French businessman (1920–1996)

Guy Crescent (10 June 1920 - 16 October 1996) was a French businessman. He was the president of transport company Calberson from 1963 to 1985, and of football club Paris Saint-Germain in 1971, which he helped create a year prior.

== Biography ==

=== Early life ===
Guy Crescent was born on 10 June 1920 in Paris. He was diagnosed with polio at the age of three months.

He completed eight years of mecanotherapy and rehabilitation, and as a result was able to walk for the first time at the age of twelve.

=== Education and World War II ===
Crescent completed his secondary schooling at the Collège Stanislas de Paris and the Lycée Saint-Louis-de-Gonzague, and subsequently joined the Paris Law Faculty. His studies were interrupted by World War II. He eventually obtained the Baccalauréat and a law degree.
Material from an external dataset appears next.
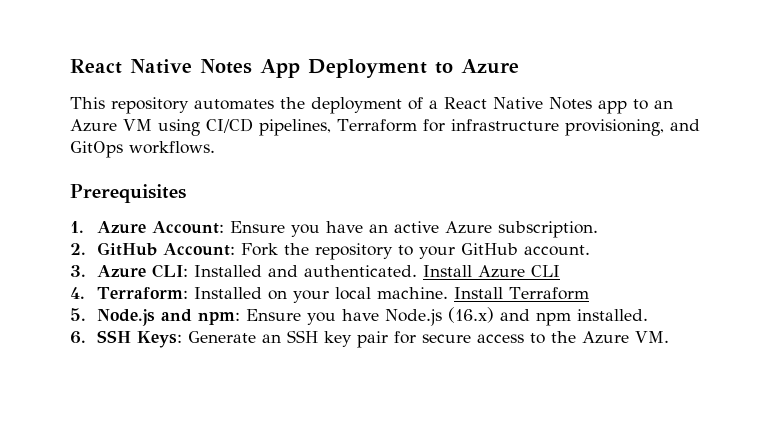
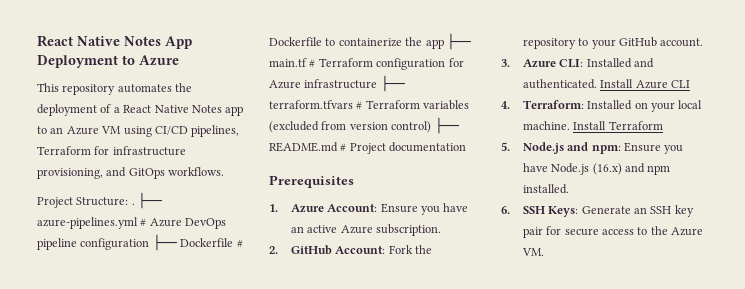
+ Project Structure: . ├── azure-pipelines.yml # Azure DevOps pipeline configuration ├── Dockerfile # Dockerfile to containerize the app ├── main.tf # Terraform configuration for Azure infrastructure ├── terraform.tfvars # Terraform variables (excluded from version control) ├── README.md # Project documentation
Due to his disability, Crescent was exempt from military duties, but joined the Alliance network in the French Resistance by February 1941. He completed missions in Germany, on behalf of the special services in September 1944 until June 1945, seconded to the Third United States Army.

=== Calberson ===
Crescent's professional activities were always carried out within the Calberson group. He entered the company successively as a truck oiler and a truck driver, before eventually being appointed as the technical and commercial director on 1 July 1950. Crescent was appointed as the president on 15 September 1963.

Guy Crescent retired in 1985, after 43 years of being in the company. He was then named Honorary President of Calberson.
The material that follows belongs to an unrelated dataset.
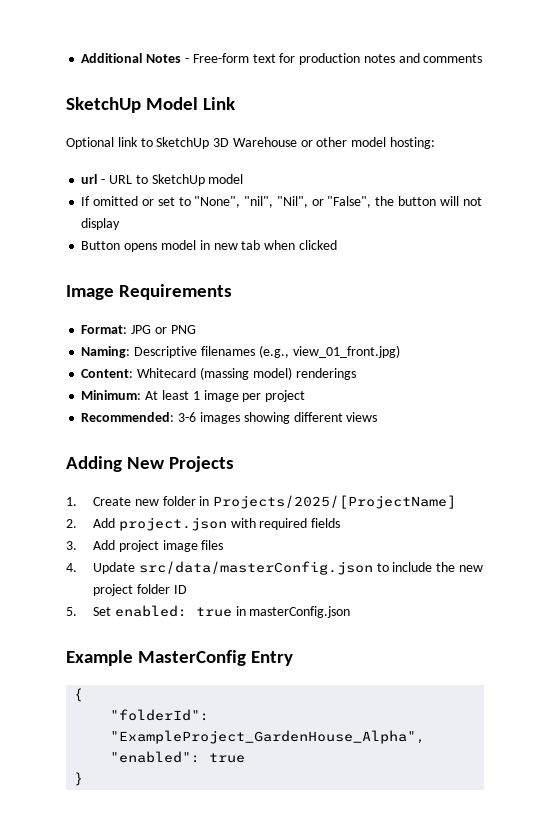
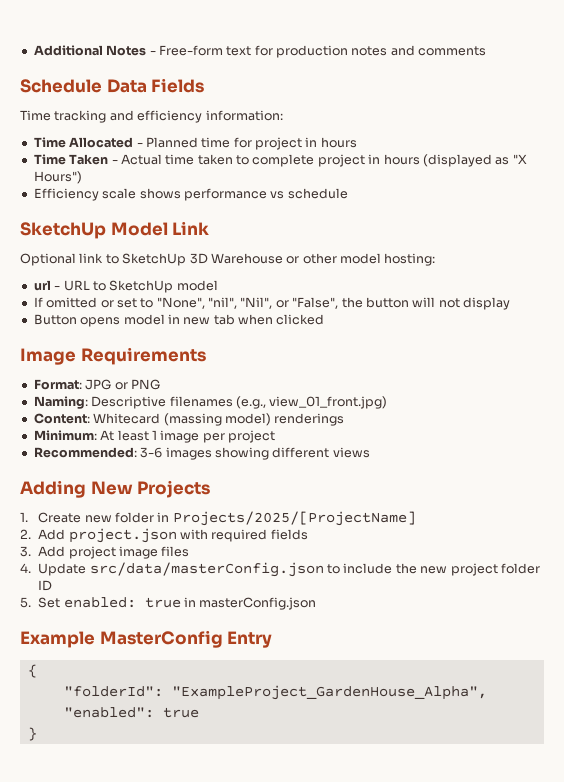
+ Schedule Data Fields
+ Time tracking and efficiency information:
+ Time Allocated - Planned time for project in hours
+ Time Taken - Actual time taken to complete project in hours (displayed as "X Hours")
+ Efficiency scale shows performance vs schedule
=== Paris Saint-Germain and Paris FC ===
Crescent contributed to the revival of football in Paris in 1970 by participating in the creation of Paris Saint-Germain Football Club (PSG). Initially vice president from 1970 to 1971, he became president of the club in June 1971, a role in which he would stay for six months.

In 1970, he brought about the formation of PSG, with the help of some passionate industrialists like him (Henri Patrelle and Pierre-Étienne Guyot), and in conjunction with the French Football Federation. The professional team was created, taking care of its young players, and participating in the national championship to support the new stadium, the Parc des Princes, replacing the previous one that had to be destroyed for the penetration of the Boulevard Périphérique.

In 1971, while he was the president of PSG, Crescent was at the center of efforts to bring Brazilian footballer Pelé to Paris. Crescent traveled to Brazil to engage in negotiations with Pelé's club Santos, who was in need of money, but the move never materialized.

A documentary film titled PSG, ce club qui a failli ne pas exister was made in 2016. It traced back the first four years of managing the Parisian club which had never been told, especially by those who were involved in the adventure.

In 1972, PSG split into two. Crescent became the president of Paris FC, the newly re-formed club, from 1973 to 1975.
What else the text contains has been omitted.